* Directions *
Repeat the records below exactly from the line containing "html: <span>meno male" to the line containing "banditi fanno esplodere", taking in both of those lines. Drop the pictures.

* Input data *
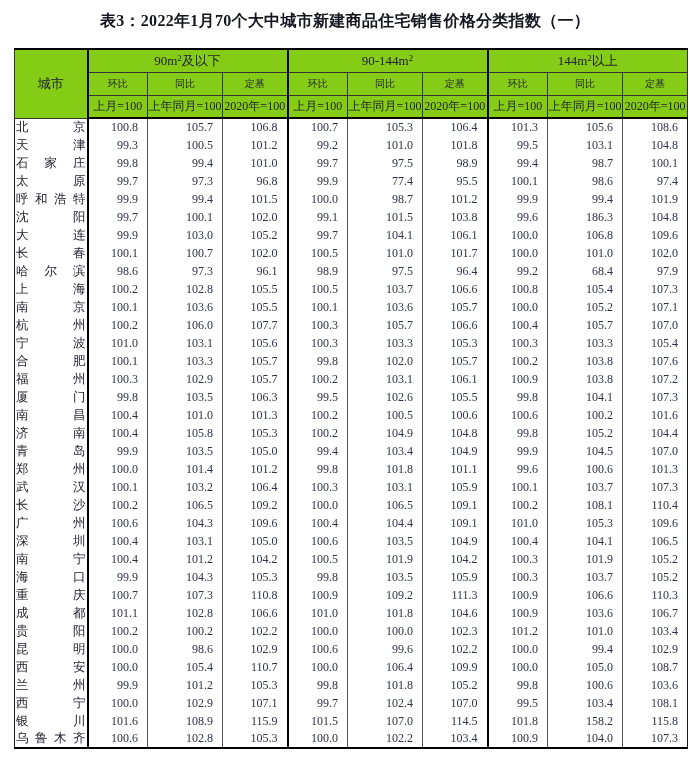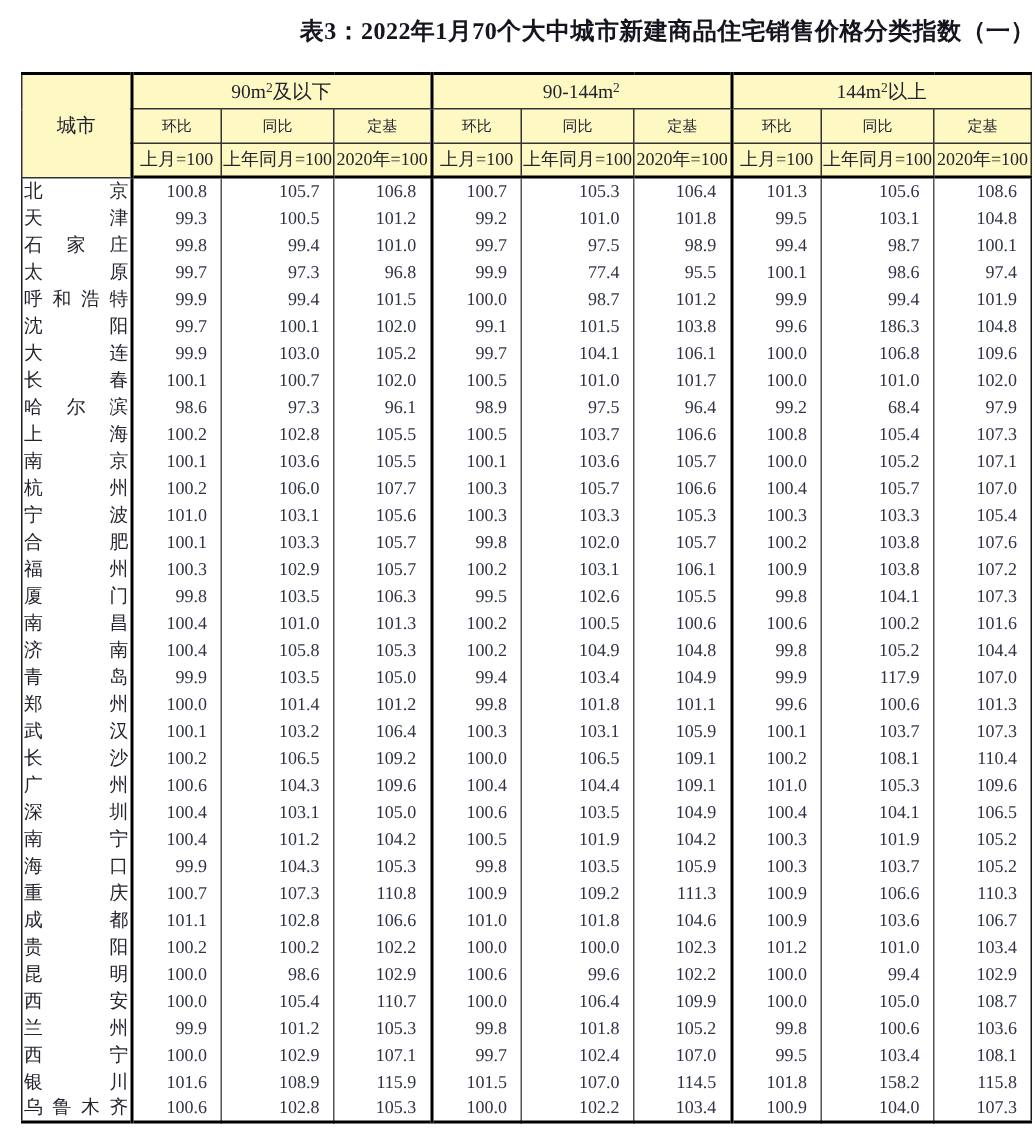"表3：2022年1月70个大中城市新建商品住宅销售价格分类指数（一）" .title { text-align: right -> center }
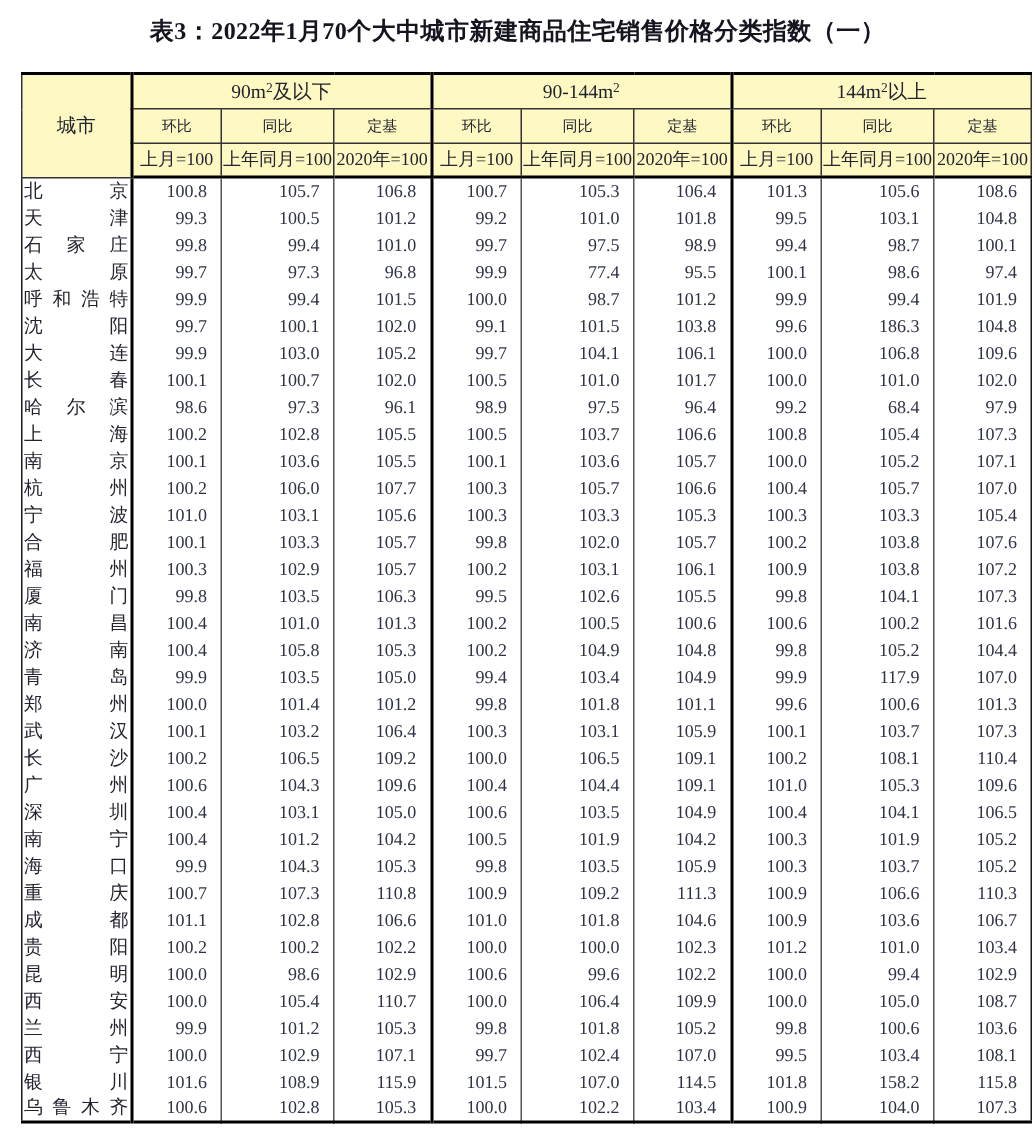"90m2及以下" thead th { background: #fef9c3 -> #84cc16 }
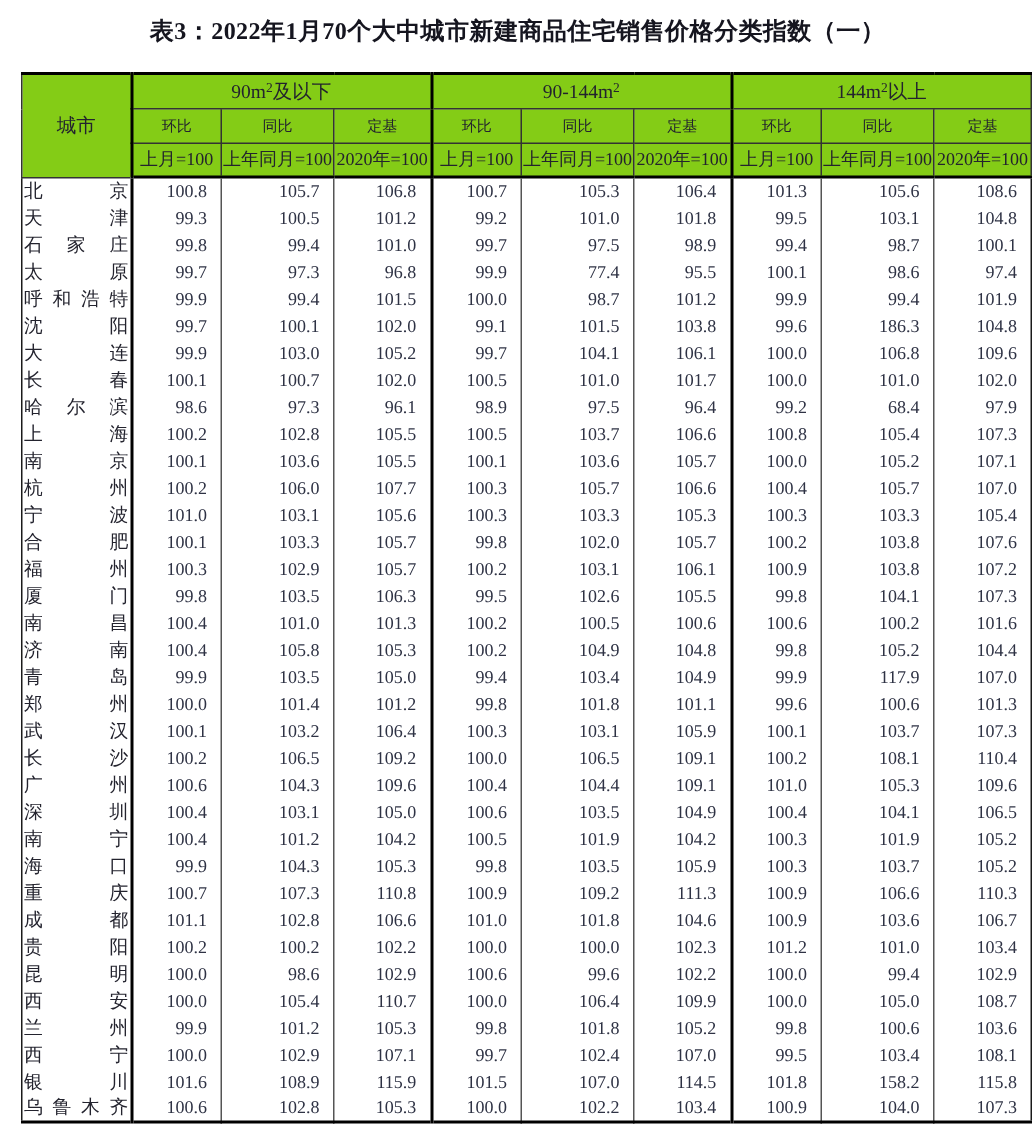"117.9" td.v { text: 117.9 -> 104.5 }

...

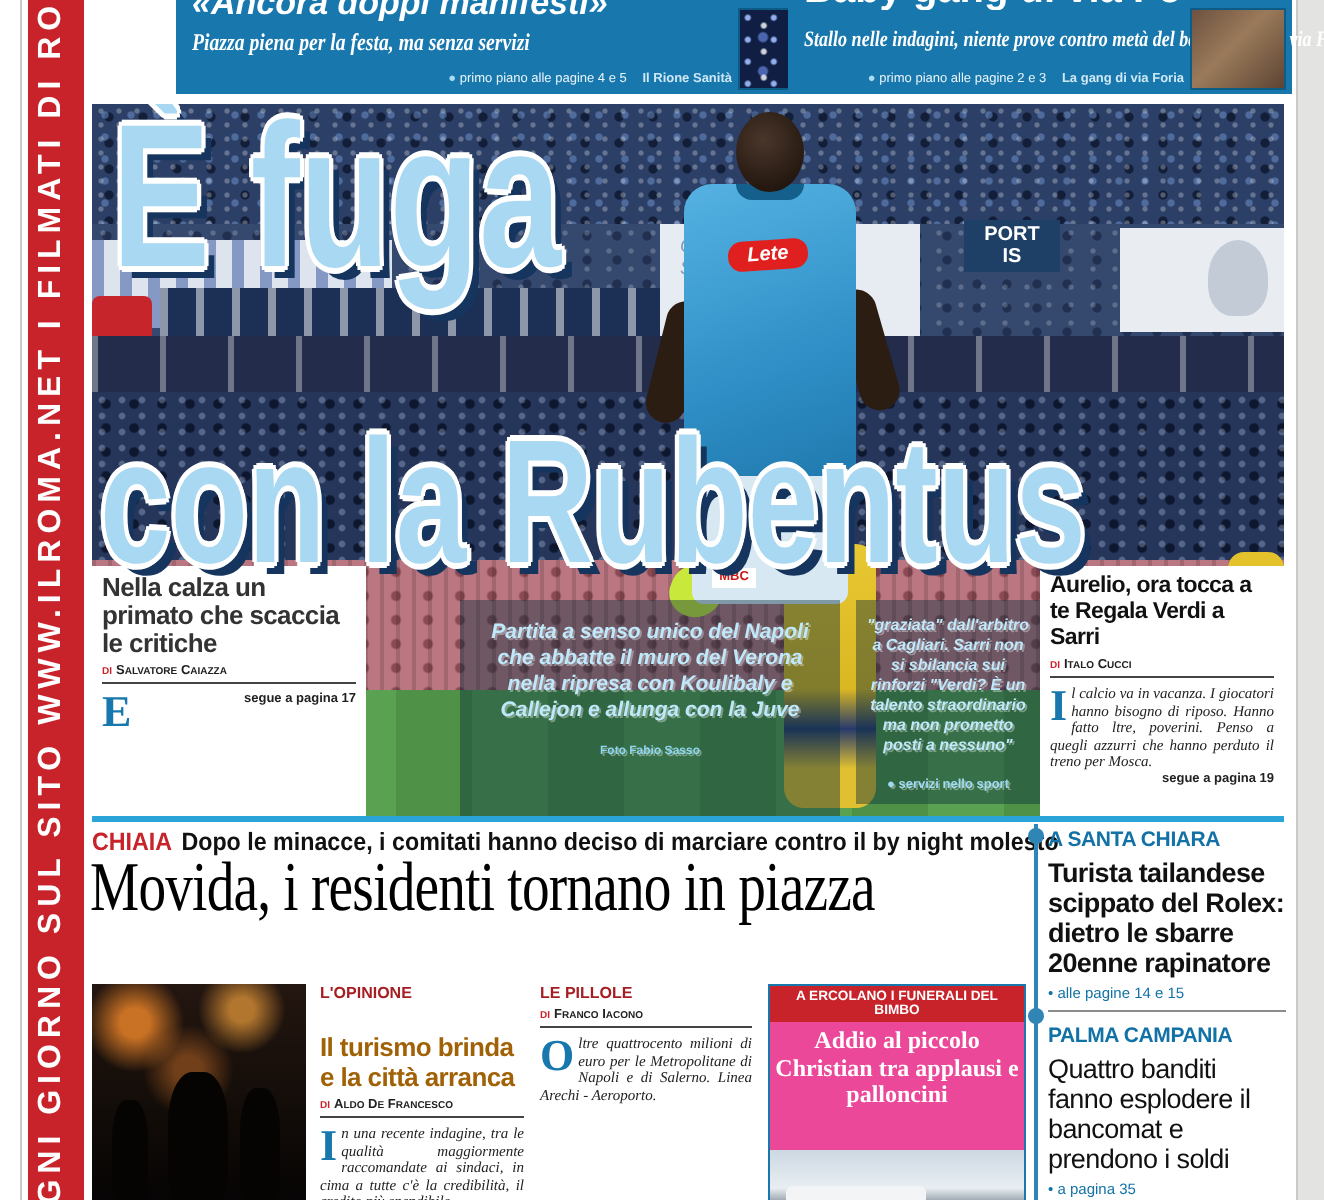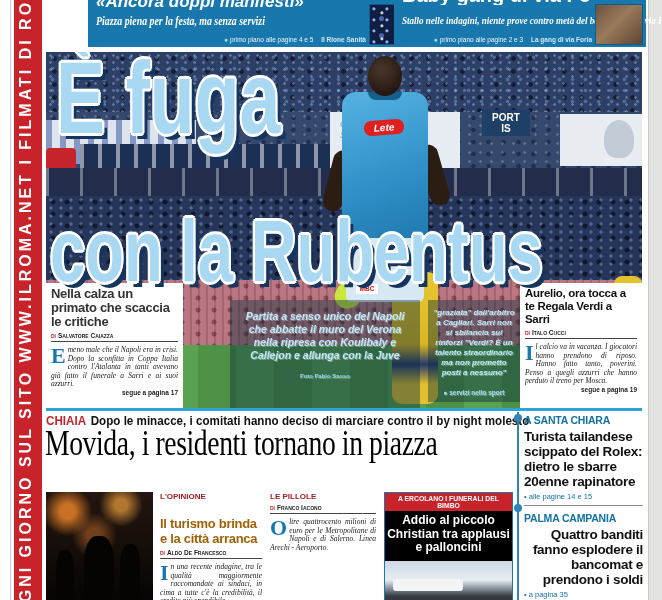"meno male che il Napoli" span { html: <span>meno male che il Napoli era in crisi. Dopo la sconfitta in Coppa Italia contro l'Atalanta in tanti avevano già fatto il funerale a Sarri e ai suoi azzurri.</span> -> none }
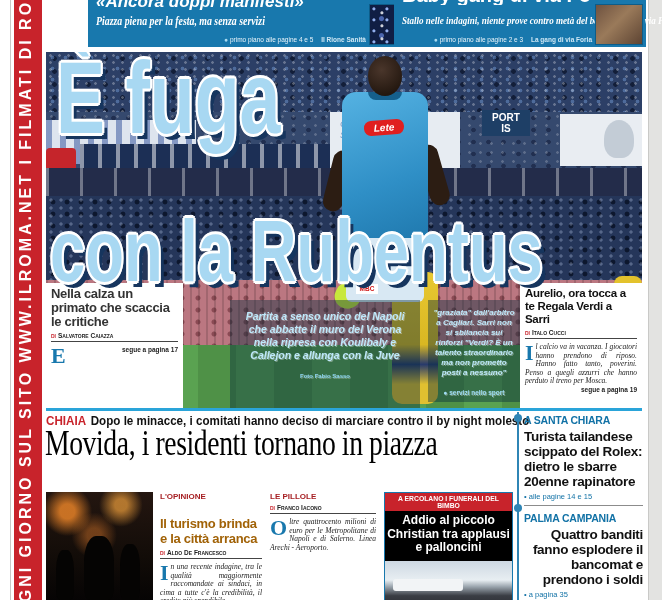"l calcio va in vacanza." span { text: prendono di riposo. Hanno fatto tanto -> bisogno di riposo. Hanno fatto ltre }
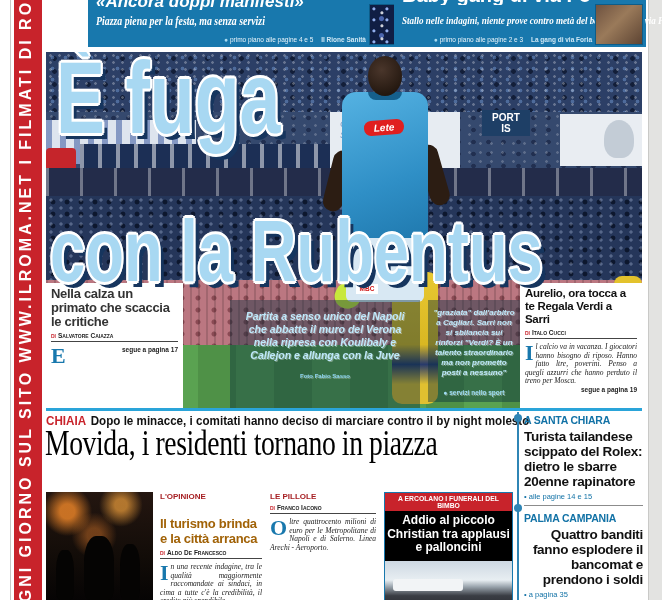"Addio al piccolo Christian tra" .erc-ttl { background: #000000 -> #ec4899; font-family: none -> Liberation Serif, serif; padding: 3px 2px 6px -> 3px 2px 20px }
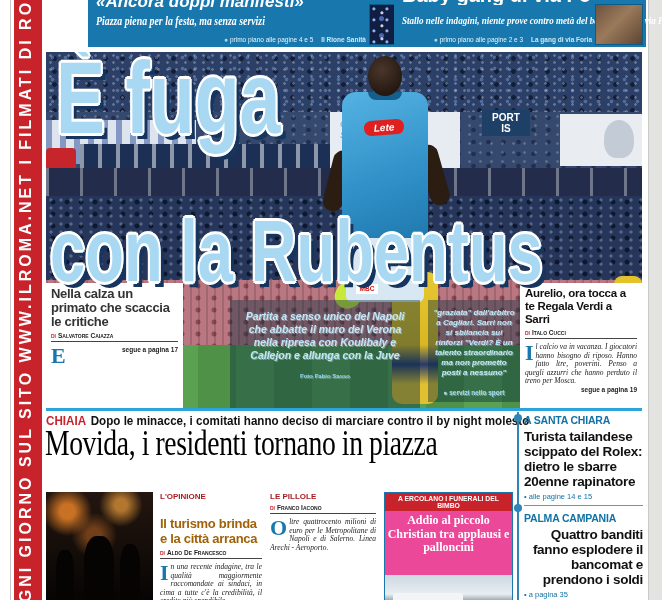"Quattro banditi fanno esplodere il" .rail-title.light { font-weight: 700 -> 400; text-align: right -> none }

---

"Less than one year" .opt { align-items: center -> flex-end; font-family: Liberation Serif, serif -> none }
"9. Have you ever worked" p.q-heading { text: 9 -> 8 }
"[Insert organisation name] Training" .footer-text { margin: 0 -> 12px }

* Result for this task *
"meno male che il Napoli" span { html: <span>meno male che il Napoli era in crisi. Dopo la sconfitta in Coppa Italia contro l'Atalanta in tanti avevano già fatto il funerale a Sarri e ai suoi azzurri.</span> -> none }
"l calcio va in vacanza." span { text: prendono di riposo. Hanno fatto tanto -> bisogno di riposo. Hanno fatto ltre }
"Addio al piccolo Christian tra" .erc-ttl { background: #000000 -> #ec4899; font-family: none -> Liberation Serif, serif; padding: 3px 2px 6px -> 3px 2px 20px }
"Quattro banditi fanno esplodere il" .rail-title.light { font-weight: 700 -> 400; text-align: right -> none }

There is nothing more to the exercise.